Friday, June 02, 2006

US gay media on Costa Rica same-sex marriage ban

In "Costa Rica high court rules against same sex marriage," The Advocate online picks up information attributed there to Sirius OutQ News but also is suspiciously similar to blurbs in conservative religious websites such as Lifesite and Catholic Online.

All of them have one thing in common: They name Notivida, an extremely homophobic religious Spanish-language site based in Argentina that calls itself a "News-bulletin related to the promotion and defense of human life and the family" as the original source.

Although I understand that most LGBT press does not have the resources or staff to monitor, translate and /or investigate issues related to LGBT issues throughout Latin America and mostly rely - instead - on international news feeds from UPI, EFE, AP, Reuters and others for their reporting, it is still problematic to me when these news just retread what Latin American conservative sites say about these issues (just imagine these and other LGBT news publications exclusively relying on Focus on the Family press releases for articles on LGBT rights!).

I personally brought the issue a few years ago to Bruce C. Steele, current Editor in Chief at The Advocate, when I noticed a similar problem about a blurb on gay rights in Puerto Rico (in that case I was told that the actual source was the AP). Mr. Steele proved to be candid and extremely open to suggestions on the improvement of their coverage of issues related to the Latino LGBT community and, to be fair, their coverage of Latino LGBT issues has indeed improved greatly under his direction.

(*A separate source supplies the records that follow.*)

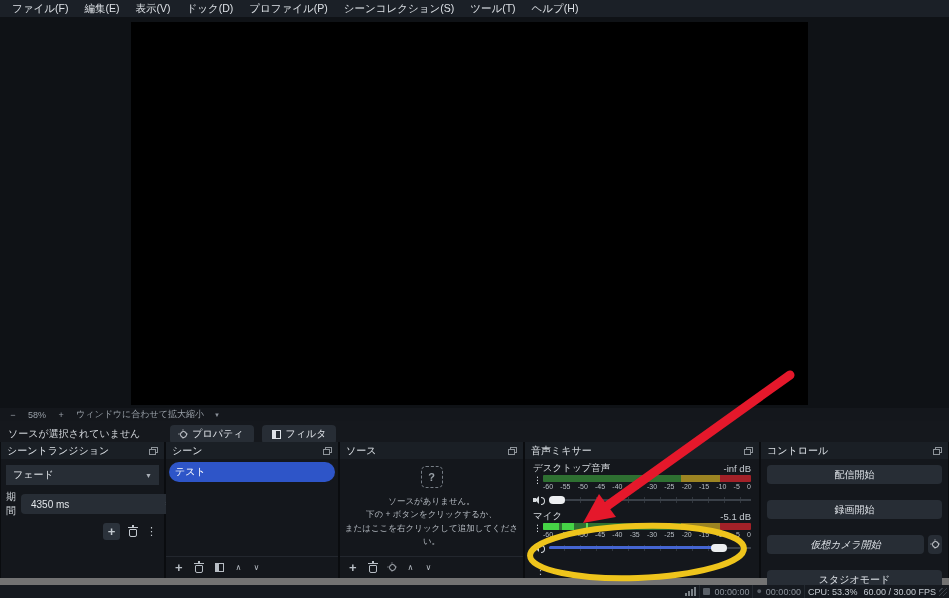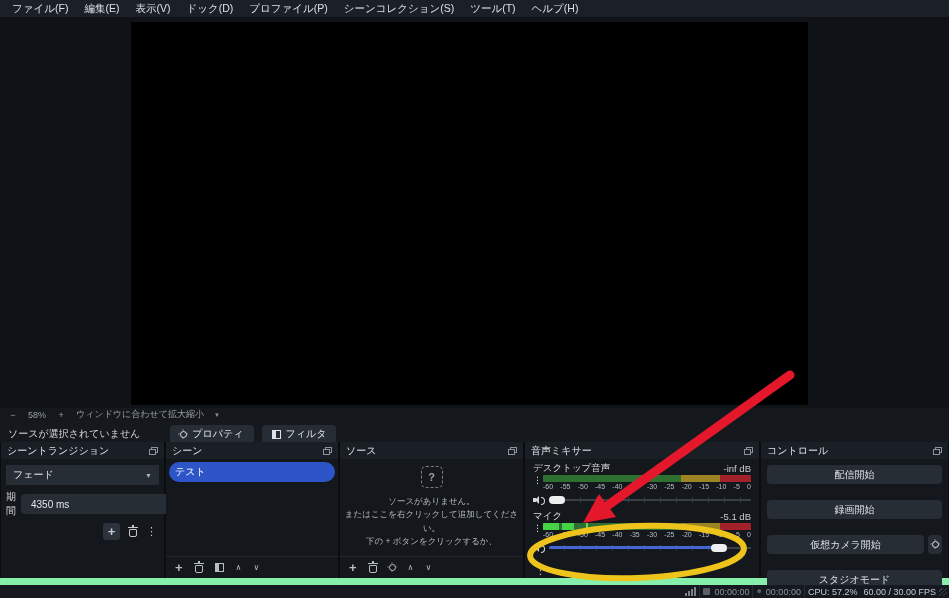--- a/index.html
+++ b/index.html
@@ -1,17 +1,17 @@
 <!DOCTYPE html>
 <html><head>
 <meta charset="utf-8">
 <style>
   html,body{margin:0;padding:0;width:949px;height:598px;overflow:hidden;background:#0b0d10;
     font-family:"Liberation Sans","DejaVu Sans",sans-serif;color:#d6dae0;-webkit-font-smoothing:antialiased;}
-  .app{position:relative;width:949px;height:598px;background:#86efac;}
+  .app{position:relative;width:949px;height:598px;background:#737373;}
 
   
   .menubar{position:absolute;left:0;top:0;width:100%;height:17px;background:#1b2027;display:flex;align-items:center;padding-left:4px;box-sizing:border-box;}
   .menubar .mi{font-size:10.5px;color:#dde1e6;padding:0 8px;line-height:17px;cursor:default;}
 
   
   .preview{position:absolute;left:0;top:17px;width:100%;height:391px;background:#0f1216;}
   .canvas{position:absolute;left:131px;top:5px;width:677px;height:383px;background:#000;}
 
   
@@ -207,22 +207,22 @@
 
     <div class="panel p-sources">
       <div class="ptitle">
         <span>ソース</span>
         <span class="popout"></span>
       </div>
       <div class="src-empty">
         <div class="qbox">?</div>
         <div class="src-lines">
           <div>ソースがありません。</div>
+          <div>下の + ボタンをクリックするか、</div>
           <div>またはここを右クリックして追加してください。</div>
-          <div>下の + ボタンをクリックするか、</div>
         </div>
       </div>
       <div class="ptoolbar">
         <span class="tool plus">+</span>
         <span class="tool">
             <span class="i-trash"></span>
           </span>
         <span class="tool">
             <span class="i-gear"></span>
           </span>
@@ -325,21 +325,21 @@
     </div>
 
     <div class="panel" style="flex:1">
       <div class="ptitle">
         <span>コントロール</span>
         <span class="popout"></span>
       </div>
       <div style="padding:6px 6px 0 6px;display:flex;flex-direction:column;gap:16px;">
         <div class="btn" style="justify-content:center">配信開始</div>
         <div class="btn" style="justify-content:center">録画開始</div>
-        <div style="display:flex;gap:4px;">
+        <div style="display:flex;gap:4px;font-style:italic;">
           <div class="btn" style="flex:1;justify-content:center">仮想カメラ開始</div>
           <div class="btn" style="width:14px;justify-content:center;padding:0">
               <span class="i-gear"></span>
             </div>
         </div>
         <div class="btn" style="justify-content:center">スタジオモード</div>
         <div class="btn" style="justify-content:center">設定</div>
       </div>
     </div>
   </div>
@@ -354,21 +354,21 @@
         </span>
     </span>
     <span class="sb-item sb-sep">
       <span class="i-square"></span>
       <span>00:00:00</span>
     </span>
     <span class="sb-item sb-sep">
       <span class="i-dot">●</span>
       <span>00:00:00</span>
     </span>
-    <span class="sb-item sb-sep sb-strong">CPU: 57.2%</span>
+    <span class="sb-item sb-sep sb-strong">CPU: 53.3%</span>
     <span class="sb-item sb-strong">60.00 / 30.00 FPS</span>
     <span class="grip"></span>
   </div>
 
   <svg class="overlay" viewBox="0 0 949 598" xmlns="http://www.w3.org/2000/svg">
     <line x1="790" y1="375" x2="607" y2="506" stroke="#e5182b" stroke-width="9" stroke-linecap="round"></line>
     <polygon points="583,523 599,494 616,517" fill="#e5182b"></polygon>
     <ellipse cx="637" cy="552" rx="107" ry="26" fill="none" stroke="#eec41c" stroke-width="6" transform="rotate(-2 637 552)"></ellipse>
   </svg>
 </div>

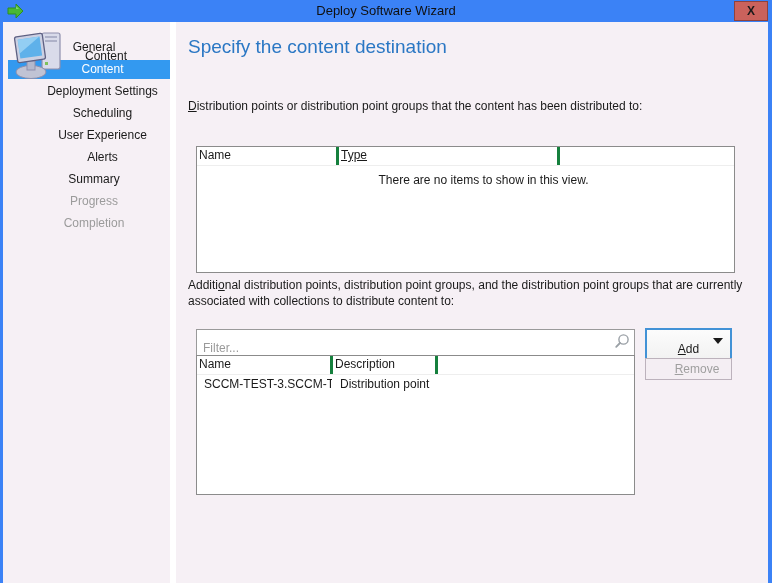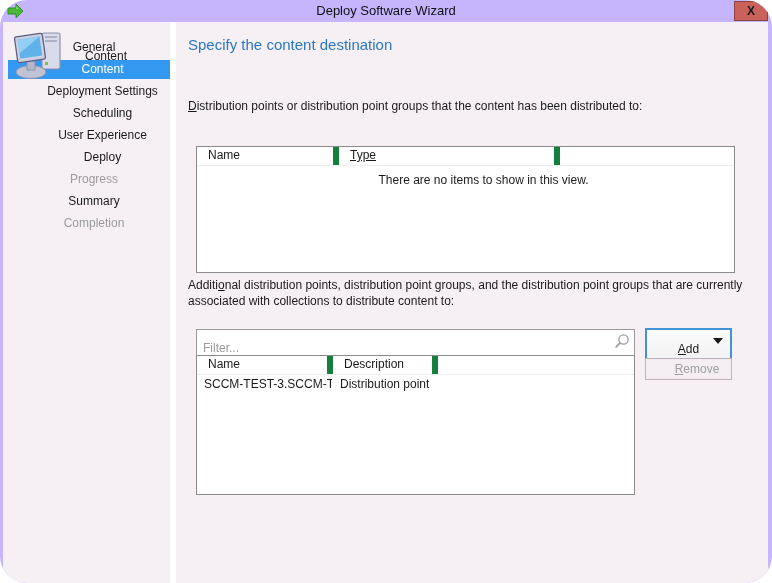--- a/index.html
+++ b/index.html
@@ -1,17 +1,17 @@
 <!DOCTYPE html>
 <html><head>
 <meta charset="utf-8">
 <style>
   html,body{margin:0;padding:0;}
   body{width:772px;height:583px;font-family:"Liberation Sans",sans-serif;-webkit-font-smoothing:antialiased;}
-  .window{position:relative;width:772px;height:583px;background:#c4b5fd;overflow:hidden;border-radius:27px;}
+  .window{position:relative;width:772px;height:583px;background:#3b82f6;overflow:hidden;}
 
   
   .titlebar{position:relative;height:22px;}
   .title{position:absolute;left:0;right:0;top:0;height:22px;line-height:22px;text-align:center;
          font-size:13px;color:#101010;}
   .wizard-arrow{position:absolute;left:7px;top:3px;}
   .close-btn{position:absolute;right:4px;top:1px;width:34px;height:20px;background:#ca625c;
              border:1px solid #8e423d;box-sizing:border-box;display:flex;align-items:center;
              justify-content:center;font-size:12px;font-weight:bold;color:#1a1a1a;cursor:default;}
 
@@ -31,31 +31,31 @@
   .nav{list-style:none;margin:0;padding:0;font-size:12px;color:#1a1a1a;}
   .nav li{height:22px;line-height:22px;white-space:nowrap;}
   .nav li.lvl1{padding-left:15px;}
   .nav li.lvl2{padding-left:32px;}
   .nav li.selected{background:#3399f0;color:#ffffff;margin-left:5px;height:19px;line-height:19px;
                    margin-top:2px;margin-bottom:1px;padding-left:27px;}
   .nav li.disabled{color:#9b9b9b;}
 
   
   .main{flex:1;position:relative;font-size:12px;color:#1a1a1a;}
-  .heading{position:absolute;left:12px;top:14px;margin:0;font-size:15px;font-weight:normal;color:#2a77c4;}
+  .heading{position:absolute;left:12px;top:14px;margin:0;font-size:19px;font-weight:normal;color:#2a77c4;}
   .para1{position:absolute;left:12px;top:77px;white-space:nowrap;}
   .para2{position:absolute;left:12px;top:256px;width:576px;line-height:1.3;}
   .mn{text-decoration:underline;}
 
   
   .listview{position:absolute;background:#ffffff;border:1px solid #8b8b8b;box-sizing:border-box;}
   .lv1{left:20px;top:124px;width:539px;height:127px;}
   .lv2{left:20px;top:333px;width:439px;height:140px;}
   .lv-head{display:flex;height:18px;border-bottom:1px solid #eeeeee;}
-  .lv-head .cell{line-height:17px;padding-left:11px;border-right:6px solid #15803d;
+  .lv-head .cell{line-height:17px;padding-left:2px;border-right:3px solid #15803d;
                  box-sizing:border-box;overflow:hidden;white-space:nowrap;}
   .lv1 .c0{width:142px;} .lv1 .c1{width:221px;text-decoration:underline;}
   .lv2 .c0{width:136px;} .lv2 .c1{width:105px;} .lv2 .c2{width:131px;}
   .lv-empty{margin-top:7px;text-align:center;padding-left:36px;}
   .lv-row{display:flex;height:18px;line-height:18px;}
   .lv-row .cell{padding-left:7px;border-right:1px solid transparent;box-sizing:border-box;
                 overflow:hidden;white-space:nowrap;}
 
   
   .filterwrap{position:absolute;left:20px;top:307px;width:439px;height:37px;text-decoration:underline;}
@@ -117,23 +117,23 @@
 
     <div class="bodyrow">
 
       <div class="sidebar">
         <ul class="nav">
           <li class="lvl1">General</li>
           <li class="lvl2 selected">Content</li>
           <li class="lvl2">Deployment Settings</li>
           <li class="lvl2">Scheduling</li>
           <li class="lvl2">User Experience</li>
-          <li class="lvl2">Deploy</li>
+          <li class="lvl2">Alerts</li>
+          <li class="lvl1">Summary</li>
           <li class="lvl1 disabled">Progress</li>
-          <li class="lvl1">Summary</li>
           <li class="lvl1 disabled">Completion</li>
         </ul>
       </div>
 
       <div class="main">
 
         <h1 class="heading">Specify the content destination</h1>
 
         <div class="para1"><span class="mn">D</span><span>istribution points or distribution point groups that the content has been distributed to:</span></div>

Now, as you know, Blabbeando has been following the developments in Costa Rica closely (see below for past entries). And, even by our journalist standards, we could have told Sirius and The Advocate that some key information is missing from yesterday's blurb.
  1. Attorney Yashin Castrillo went to court to challenge already existing language in Costa Rica's Family Code - not the constitution - limiting marriage to that between a woman and a man.
  2. While the Court ruled 5-2 against Castrillo, in an interesting development, they also used the ruling to encourage the government to seek "an appropriate norm to regulate these type of unions, specially if they bring conditions of stability and loyalty."
Checking with Costa Rican gay activist (and Indiana University professor) Daniel Soto today, he confirmed that some LGBT advocates in the country saw the ruling as opening some doors even if it ruled against removing the discriminatory language from the Family Code.

There are also renewed efforts by Costa Rican LGBT rights advocates to engage the government in making sure that they follow the Court's mandate to study other options that might be available to recognize same-sex partnerships.